Thursday, June 7, 2018

Why p-values are Bad for Science

This post is the fifth in a series of seven posts in which I am arguing against the use of p-values for reporting the results of statistical analysis. You can find a summary of my argument and links to the other posts in the first post of the series. In this post, I present why I think p-values are bad for science.

The problems that I have with p-values and NHST are not minor quibbles. They unfortunately cut to the core of scientific practice. They affect the quality of reported and published scientific evidence, they perturb in major ways the process of accumulation of knowledge and eventually they might undermine the very credibility of our scientific results.

I can see two major detrimental consequences to the use of p-values and NHST:
  1. Publication bias: published results overestimate the true effects, by a large margin, with published results being 1.5 to 2 times larger than the true effects on average.
  2. Imprecision: published results have low precision, with a median signal to noise ratio of 0.26.

Publication bias

Publication bias operates in the following way: if editors decide to publish only statistically significant results, then the record of published results will be an overestimate of the true effect, as we have seen in the previous post of the series.

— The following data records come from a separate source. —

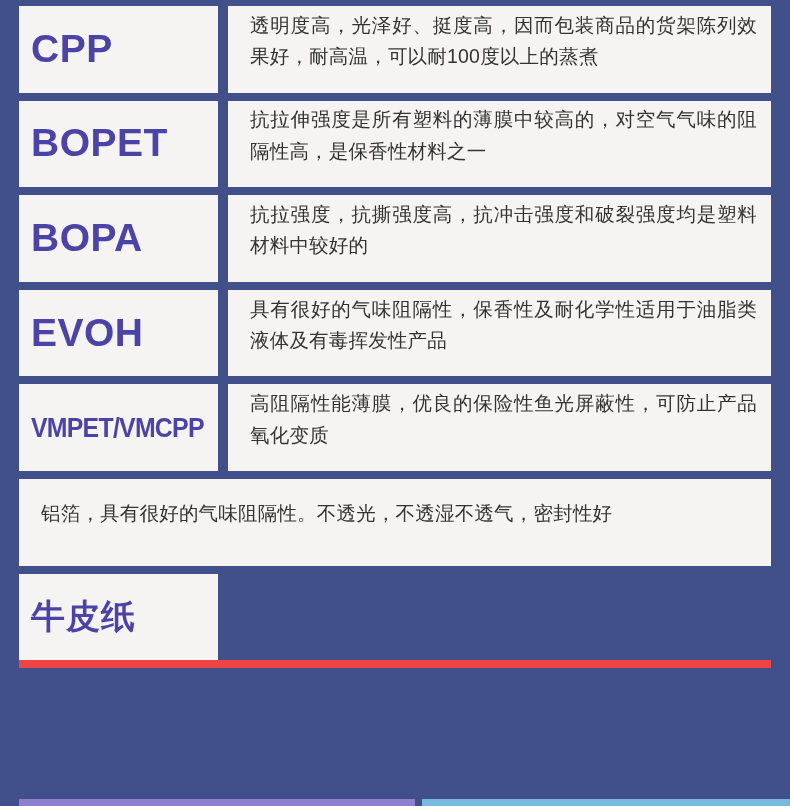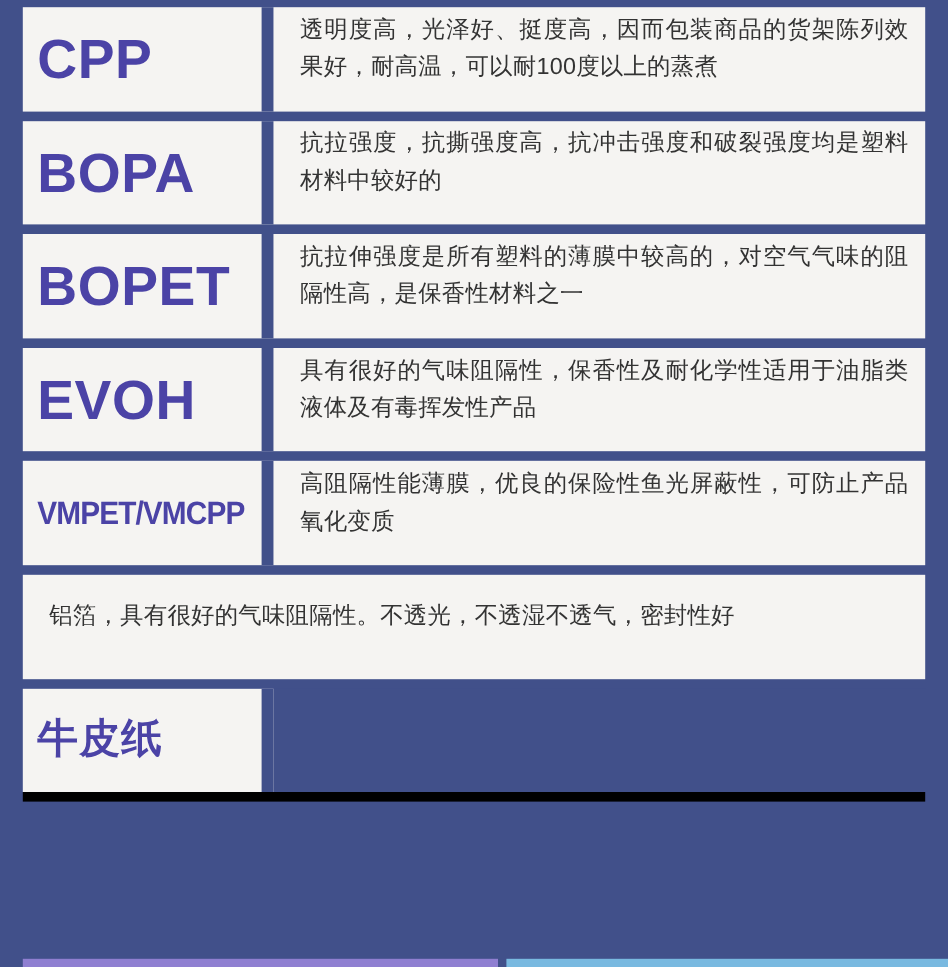--- a/index.html
+++ b/index.html
@@ -62,7 +62,7 @@
   }
 
   .name-text {
-    font-size: 46px;
+    font-size: 39px;
     font-weight: 700;
     color: #4b43a6;
     line-height: 1.05;

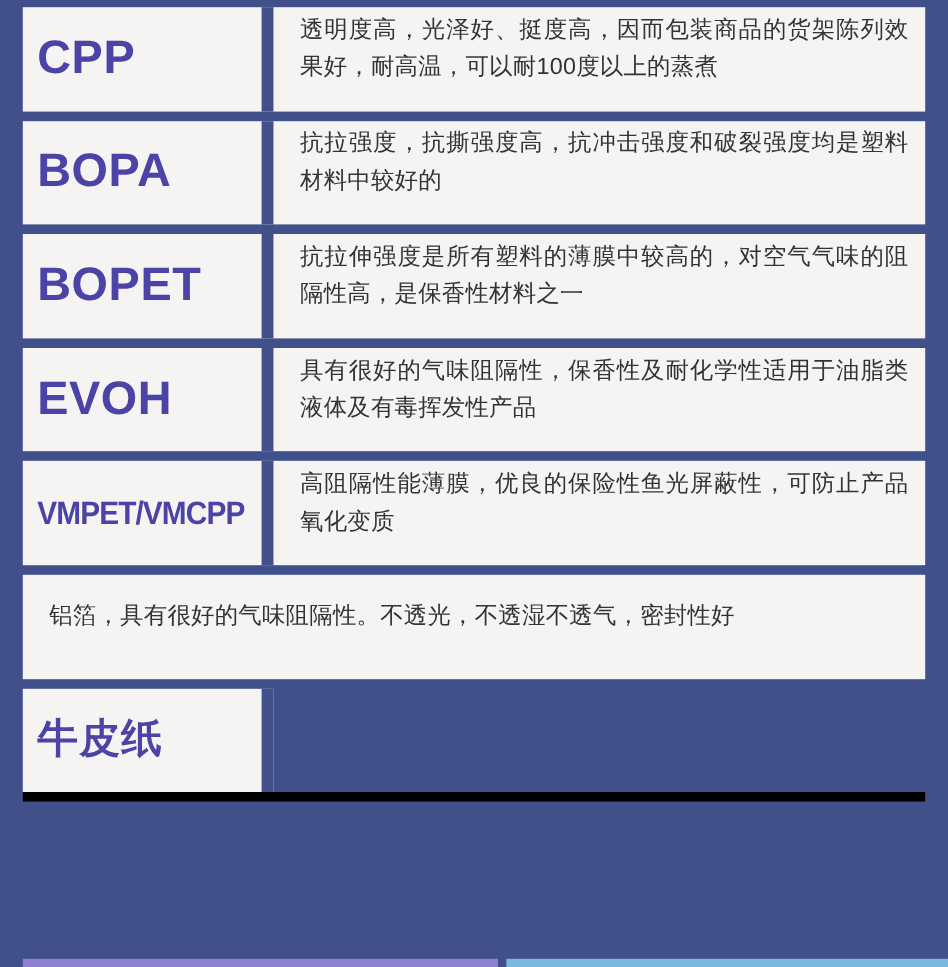--- a/index.html
+++ b/index.html
@@ -143,19 +143,19 @@
 
     <div class="table-row">
       <div class="cell-name">
+        <span class="name-text">BOPET</span>
+      </div>
+      <div class="cell-desc">
+        <span class="desc-text">抗拉伸强度是所有塑料的薄膜中较高的，对空气气味的阻隔性高，是保香性材料之一</span>
+      </div>
+    </div>
+
+    <div class="table-row">
+      <div class="cell-name">
         <span class="name-text">BOPA</span>
       </div>
       <div class="cell-desc">
         <span class="desc-text">抗拉强度，抗撕强度高，抗冲击强度和破裂强度均是塑料材料中较好的</span>
-      </div>
-    </div>
-
-    <div class="table-row">
-      <div class="cell-name">
-        <span class="name-text">BOPET</span>
-      </div>
-      <div class="cell-desc">
-        <span class="desc-text">抗拉伸强度是所有塑料的薄膜中较高的，对空气气味的阻隔性高，是保香性材料之一</span>
       </div>
     </div>
 

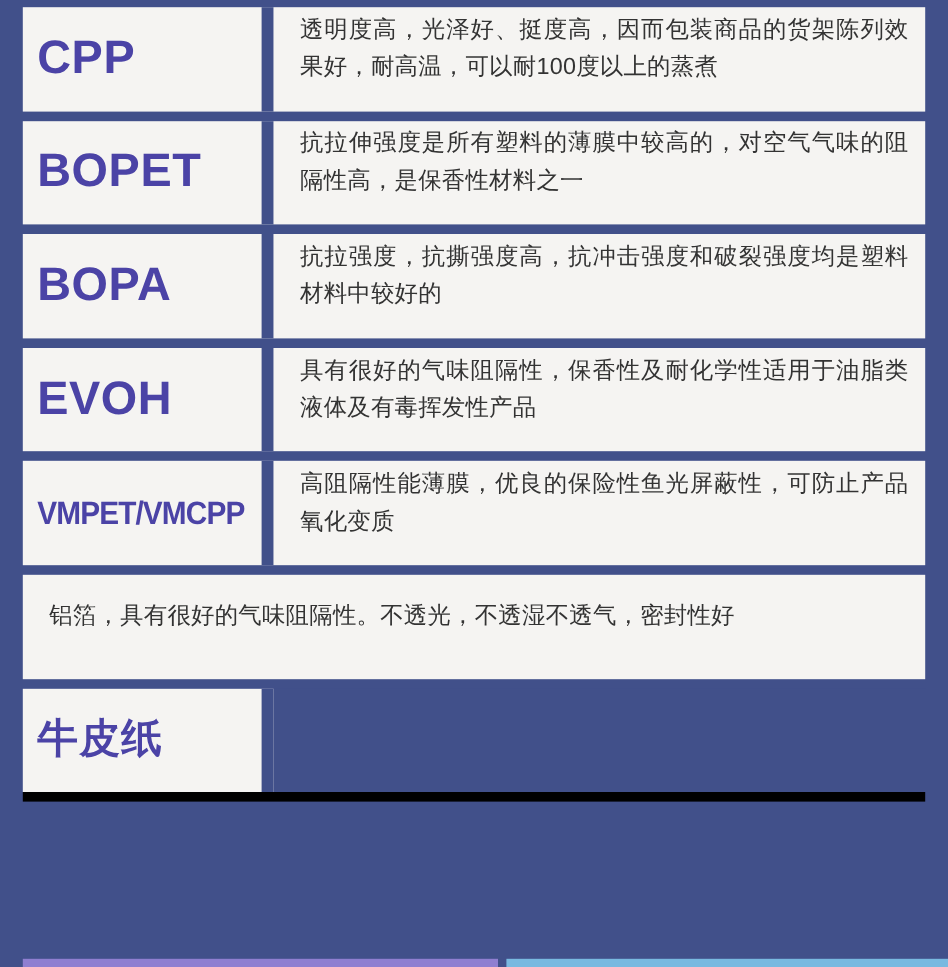--- a/index.html
+++ b/index.html
@@ -47,7 +47,7 @@
     height: 100.6px;
   }
   .table-row:last-child {
-    border-bottom: 8px solid #000000;
+    border-bottom: 8px solid #ef4444;
   }
 
   .cell-name {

If a true effect is small and positive, published results will overestimate it.

This means that if the true effect is nonexistent, only positive and negative studies showing that it exists and is large will be published. We will get either conflicting results or, if researchers favor one direction of the effect, we might end up with evidence for an effect that is not there.

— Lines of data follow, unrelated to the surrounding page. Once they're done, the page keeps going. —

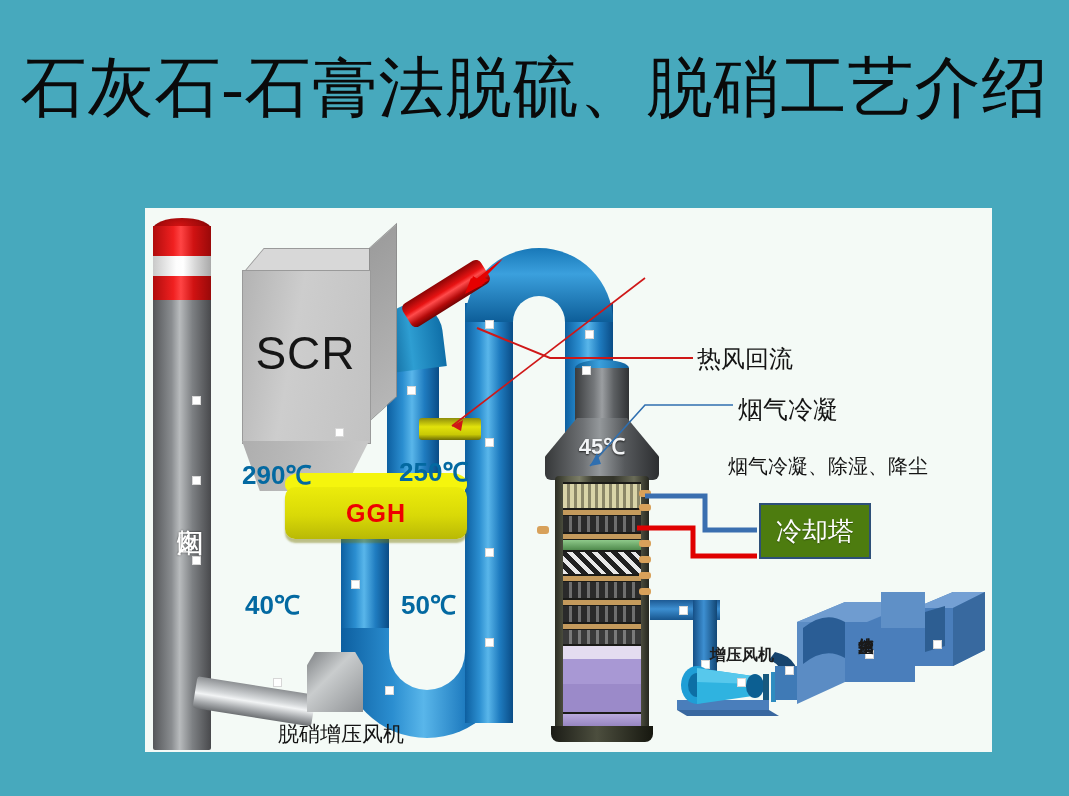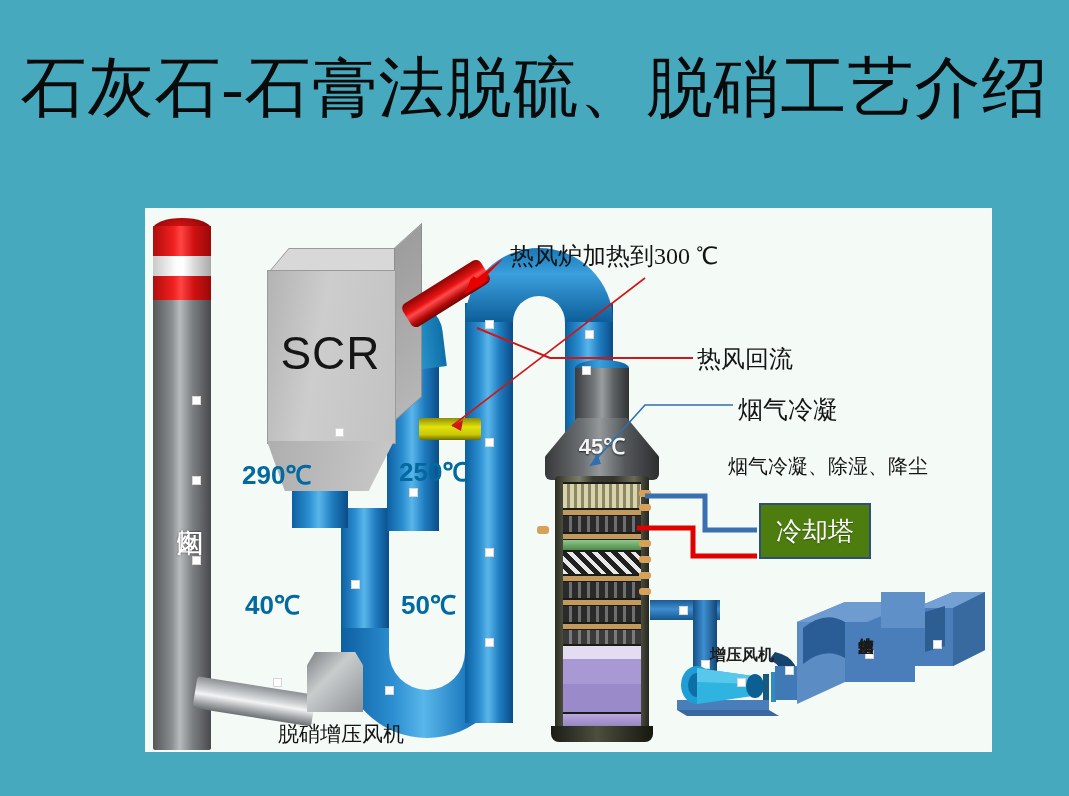--- a/index.html
+++ b/index.html
@@ -424,7 +424,6 @@
       <polyline points="492,320 548,320 548,348 612,348" fill="none" stroke="#e00000" stroke-width="5"></polyline>
     </svg>
 
-    <div class="ab cn-label" id="label-heater">热风炉加热到300 ℃</div>
     <div class="ab cn-label" id="label-hot-return">热风回流</div>
     <div class="ab cn-label" id="label-tube-bundle">烟气冷凝</div>
     <div class="ab cn-label" id="label-denitr-fan">脱硝增压风机</div>

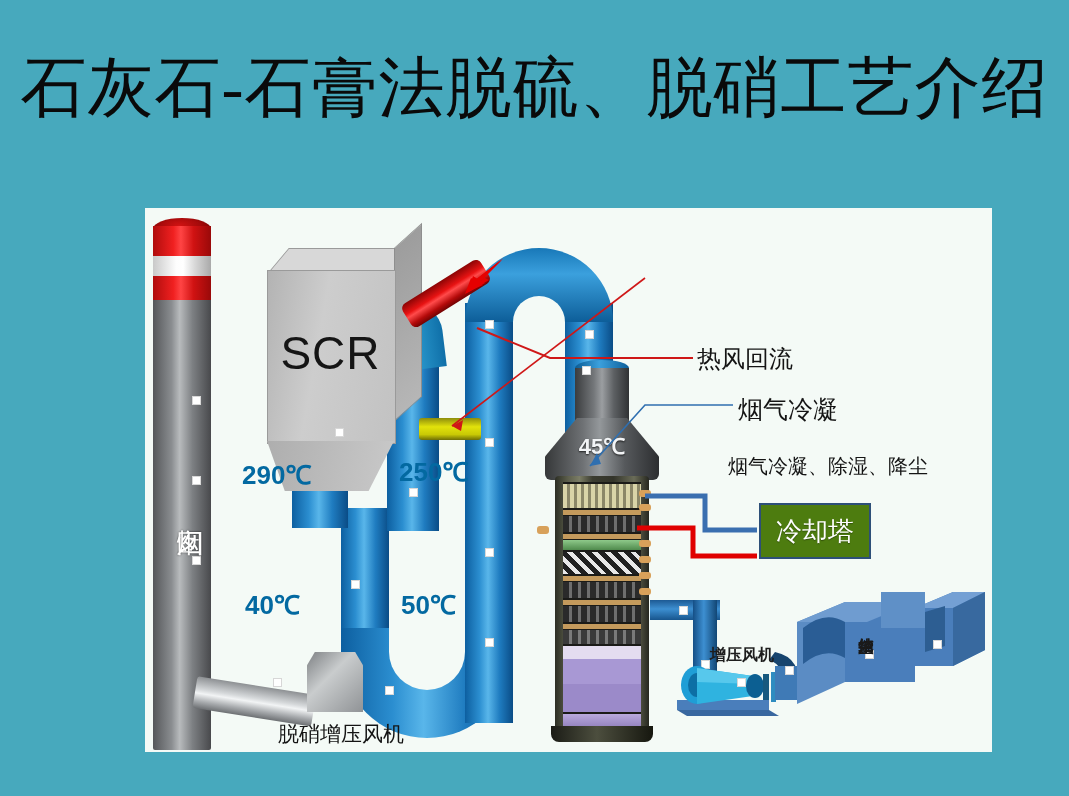--- a/index.html
+++ b/index.html
@@ -61,7 +61,7 @@
   }
 
   
-  #scr-unit{left:122px;top:40px;width:155px;height:220px;}
+  #scr-unit{left:97px;top:40px;width:155px;height:220px;}
   #scr-face{
     position:absolute;left:0;top:22px;width:127px;height:172px;
     background:linear-gradient(100deg,#b3b3b3 0%,#cdcdcd 40%,#c2c2c2 100%);

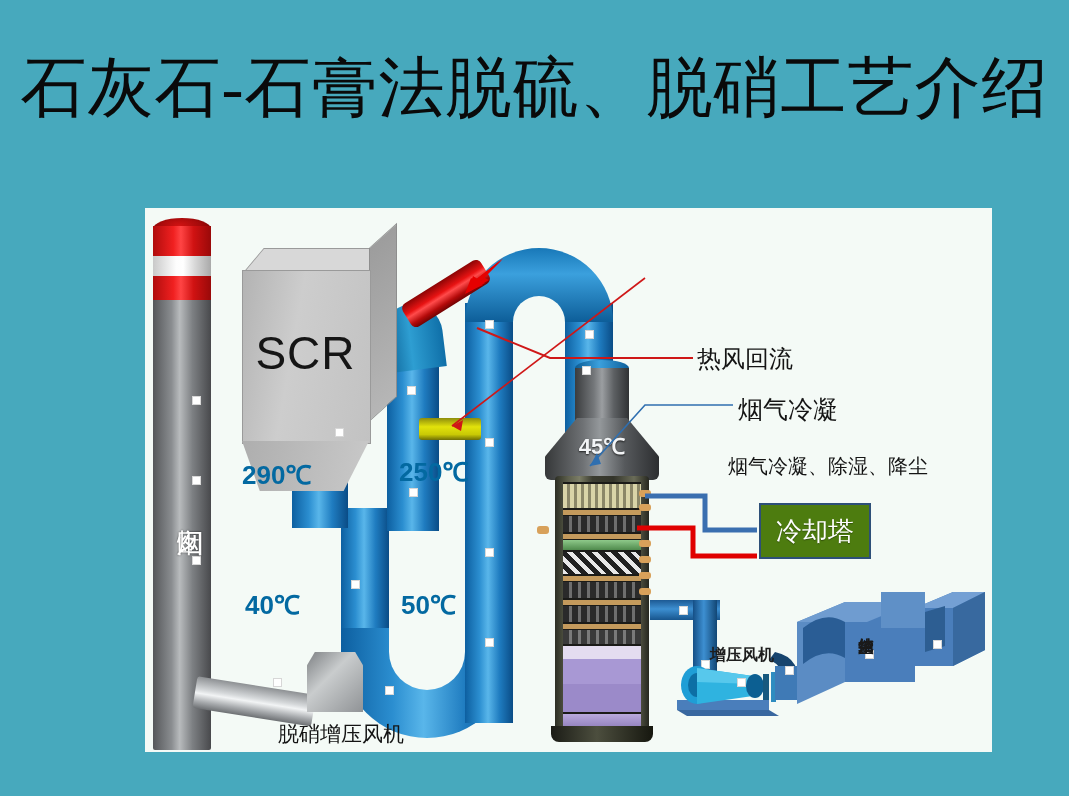--- a/index.html
+++ b/index.html
@@ -328,6 +328,11 @@
       <polygon points="52,3 26,23 34,27 16,37 22,20 30,25" fill="#e60000"></polygon>
     </svg>
 
+    <div class="ab" id="ggh-block">
+      <div id="ggh-top"></div>
+      <div id="ggh-body"></div>
+      <div id="ggh-label">GGH</div>
+    </div>
 
     <div class="ab" id="absorber-tower">
       <div id="abs-neck-cap"></div>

There are actually different ways publication bias can be generated:
  • Teams of researchers compete for publication based on independent samples from the same population. If 100 teams compete, on average, 5 of them will find significant results even if the true effect is non-existent. Depending on the proportion of true effects that there is to discover, it might imply that most published research findings are false
  • Specification search is another way a team can generate statistically significant results. For example, by choosing to stop collecting new results once the desired significance is reached, choosing to add control variables or changing the functional form. This does not have to be conscious fraud, but simply a result of the multiple degrees of freedom that researchers have, which generate what Andrew Gelman and Eric Loken call "the garden of forking paths." In a pathbreaking paper in psychology, Joseph Simmons, Leif Nelson and Uri Simonsohn showed that leveraging on degrees of freedom in research, it is very easy to obtain any type of result, even that listening to a given song decreases people's age.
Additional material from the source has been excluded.